En España maltratamos
como nadie el sector de la I+D+i. Somos un país capaz de retroceder quince años
en esa materia sin torcer gesto, sin entender la relevancia que tiene para
nuestro sector productivo. Otro de los sectores a los que ni miramos,
precisamente, es a nuestro sector productivo, poco diversificado y dominado por
la cultura empresarial de la horariocracia –esto no es mío, pero me hace
gracia– y el caciquismo que arrastramos desde tiempos del Quijote. Dominados
como estamos por ese concepto, cualquier política que se pretenda hacer
respecto a la cuestión demográfica es papel mojado. Una sociedad en la que una
mínima estabilidad económica se consigue a partir de los treinta y cinco tacos
–el que lo consigue– y con una tasa de paro cuya única defensa que admite es la
del fraude laboral que enarbolan los cínicos, implica que nadie se plantea
tener más de uno o dos hijos, a lo sumo.
Nada de lo
que digo, ojo, es exclusiva cosecha propia, como ya imaginareis. Nada nuevo
bajo el sol. Pero la mayoría de los artículos que leo sobre la materia inciden
en dos aspectos: la financiación actual, en la que se argumenta que de alguna
manera habrá que pagarlo, y la visión a largo plazo. La visión a largo plazo,
que es la que me interesa en este momento, aglutina el consenso de que hay que
profundizar en una serie de reformas que nos lleven hacia delante, y desde
luego, este hacia delante no pasa por la devaluación de salarios que se ha
llevado a cabo en nuestro país. Hay un consenso generalizado, dicho con mayores
o menores palabras, de que estas cuestiones son trabajo directo de nuestros
representantes políticos. De la valentía que tengan a la hora de afrontar estos
problemas, de la responsabilidad con la que los afronten y de la seriedad, más
allá de sus visiones cortoplacistas, con la que los traten.

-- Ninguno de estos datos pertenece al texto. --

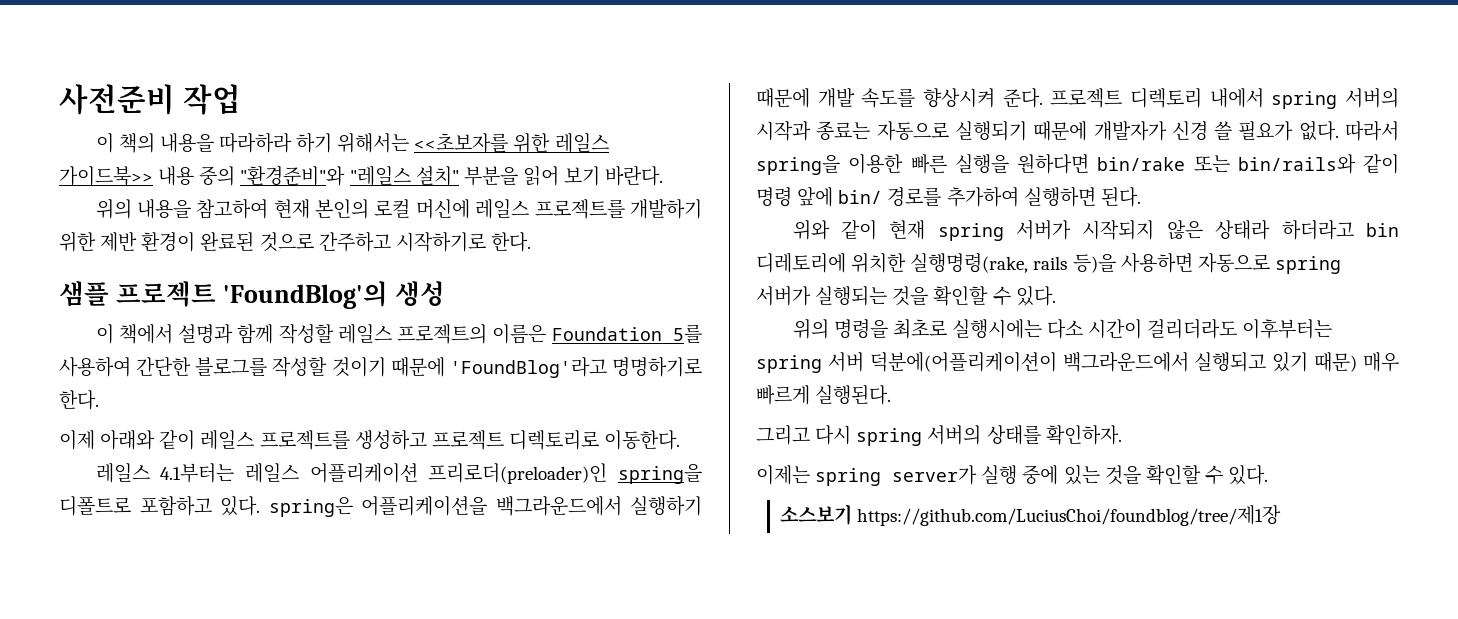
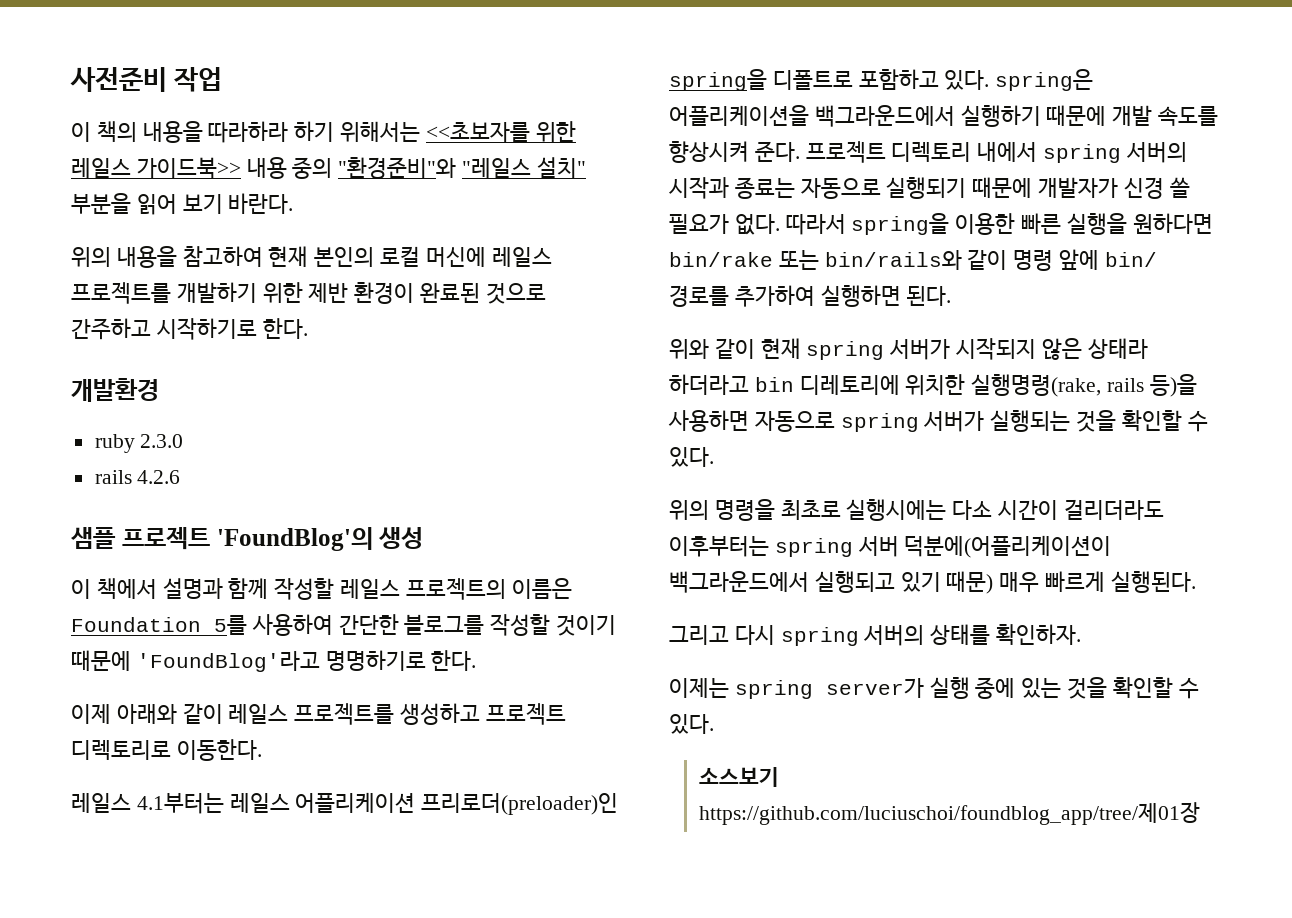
(531, 242) none -> [71,378,159,402] [94,434,184,453] [94,470,181,484] // 개발환경 // ruby 2.3.0 // rails 4.2.6
[857,505,1282,526] https://github.com/LuciusChoi/foundblog/tree/제1장 -> [699,802,1201,825] https://github.com/luciuschoi/foundblog_app/tree/제01장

Hay análisis
comparados con otros países, como el alemán, el francés, el austriaco… También
con países que quizá se nos parezcan menos, como en canadiense, y en todos los
casos llegan a acuerdos, modelos y consensos que son más o menos
satisfactorios. Es decir, que si se quiere, se puede.
En resumen,
el problema de las pensiones, más allá de la cuestión económica, en la que
habrá mucho que pulir y pensar, es de índole política. Pero no sólo por las
decisiones que se han de tomar, sino por la altura de nuestros líderes. Y más
allá de que Mariano tiene pinta de ser alto, los últimos acontecimientos
vividos en la corrala de la Carrera de San Jerónimo, no alientan precisamente
la esperanza del que os escribe. Más bien, veo un futuro muy oscuro en el que
seguiremos comprobando como los salteadores de caminos de los siglos
precedentes aprendieron que los mejores lugares en donde trincar y sacar
provecho estaban forrados de mármol, tapices y alfombras.